The task
Copy all the lines of the data that include the word "przypuszczalnych".

Information
Segment Open
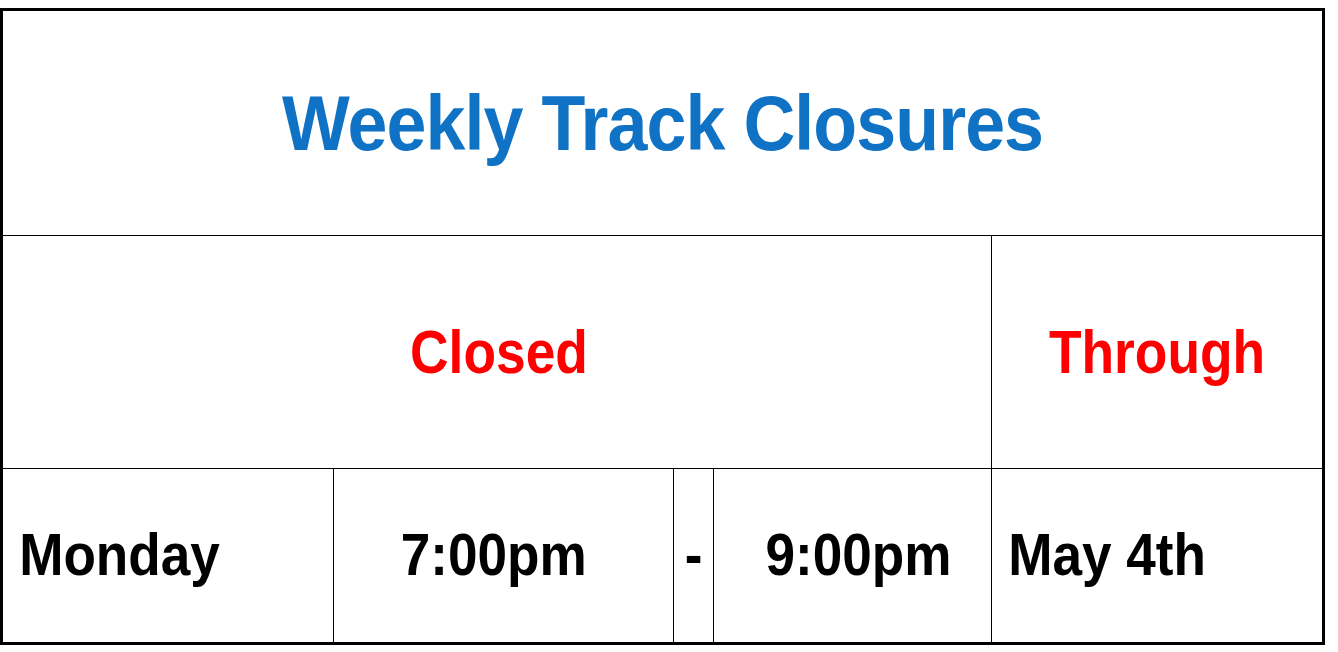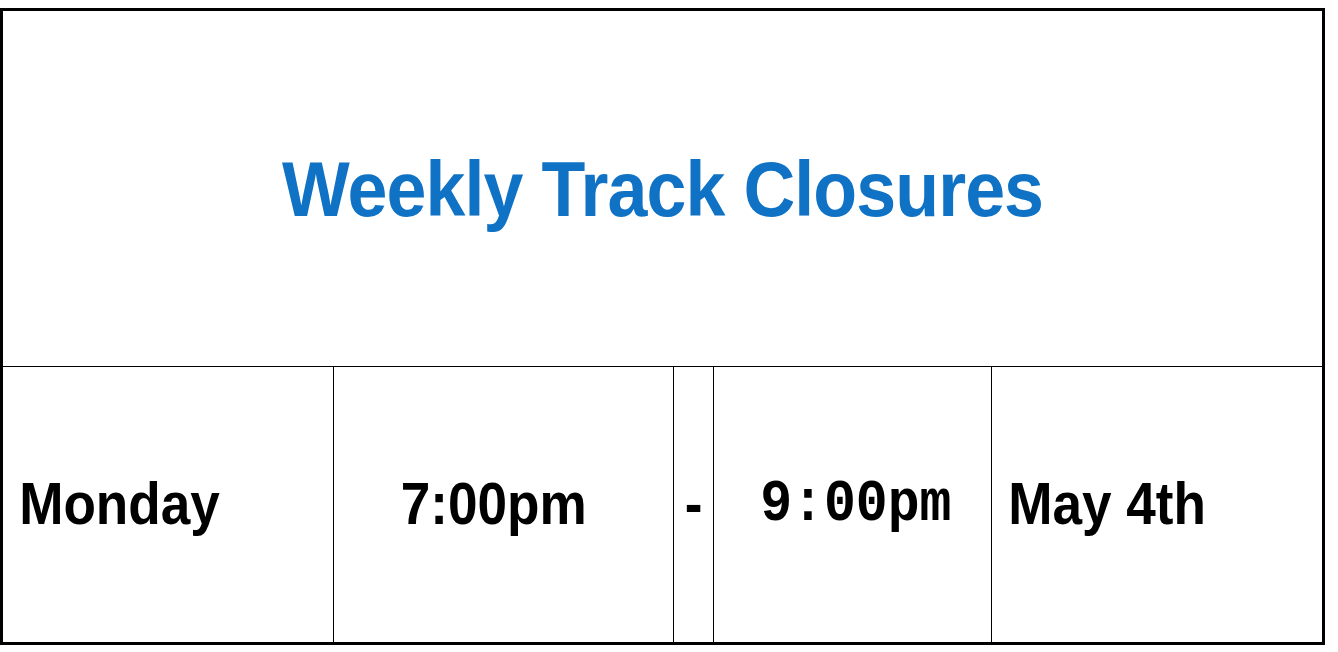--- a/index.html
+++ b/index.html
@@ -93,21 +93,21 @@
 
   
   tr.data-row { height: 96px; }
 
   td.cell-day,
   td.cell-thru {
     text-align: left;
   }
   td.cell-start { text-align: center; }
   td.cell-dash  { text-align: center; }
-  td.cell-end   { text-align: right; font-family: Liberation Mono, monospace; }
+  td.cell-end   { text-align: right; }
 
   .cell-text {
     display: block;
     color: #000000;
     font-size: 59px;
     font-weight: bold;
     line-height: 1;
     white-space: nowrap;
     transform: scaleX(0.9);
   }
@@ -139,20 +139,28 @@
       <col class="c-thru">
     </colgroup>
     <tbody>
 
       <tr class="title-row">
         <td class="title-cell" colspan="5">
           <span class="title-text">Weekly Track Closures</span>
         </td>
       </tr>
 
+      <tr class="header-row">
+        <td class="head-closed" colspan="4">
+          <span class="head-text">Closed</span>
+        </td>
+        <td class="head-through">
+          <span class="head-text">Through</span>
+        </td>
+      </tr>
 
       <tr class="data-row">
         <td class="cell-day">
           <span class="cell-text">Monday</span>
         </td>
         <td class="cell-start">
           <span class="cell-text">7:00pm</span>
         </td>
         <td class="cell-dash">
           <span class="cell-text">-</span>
Segment Closed
Segment Open
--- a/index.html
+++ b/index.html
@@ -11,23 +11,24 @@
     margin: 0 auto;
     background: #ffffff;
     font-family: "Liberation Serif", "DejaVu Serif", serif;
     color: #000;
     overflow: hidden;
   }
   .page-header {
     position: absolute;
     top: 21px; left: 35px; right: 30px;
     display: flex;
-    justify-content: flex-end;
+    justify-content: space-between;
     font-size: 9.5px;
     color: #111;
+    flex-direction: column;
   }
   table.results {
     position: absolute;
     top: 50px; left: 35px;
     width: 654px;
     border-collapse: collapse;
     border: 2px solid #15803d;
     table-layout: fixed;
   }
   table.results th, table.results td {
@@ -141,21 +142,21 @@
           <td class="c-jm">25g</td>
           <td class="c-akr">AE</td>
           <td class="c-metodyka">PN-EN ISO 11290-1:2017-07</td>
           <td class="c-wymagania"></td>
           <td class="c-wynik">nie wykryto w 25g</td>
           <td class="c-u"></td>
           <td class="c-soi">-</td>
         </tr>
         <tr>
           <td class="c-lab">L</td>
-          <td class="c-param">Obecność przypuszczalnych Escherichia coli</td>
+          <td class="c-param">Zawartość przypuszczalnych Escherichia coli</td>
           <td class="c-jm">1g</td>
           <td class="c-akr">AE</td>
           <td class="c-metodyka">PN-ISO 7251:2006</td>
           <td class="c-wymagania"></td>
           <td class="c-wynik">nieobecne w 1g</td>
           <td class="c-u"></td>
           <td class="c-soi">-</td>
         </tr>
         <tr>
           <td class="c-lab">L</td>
Segment Closed
Problem solution
-          <td class="c-param">Obecność przypuszczalnych Escherichia coli</td>
+          <td class="c-param">Zawartość przypuszczalnych Escherichia coli</td>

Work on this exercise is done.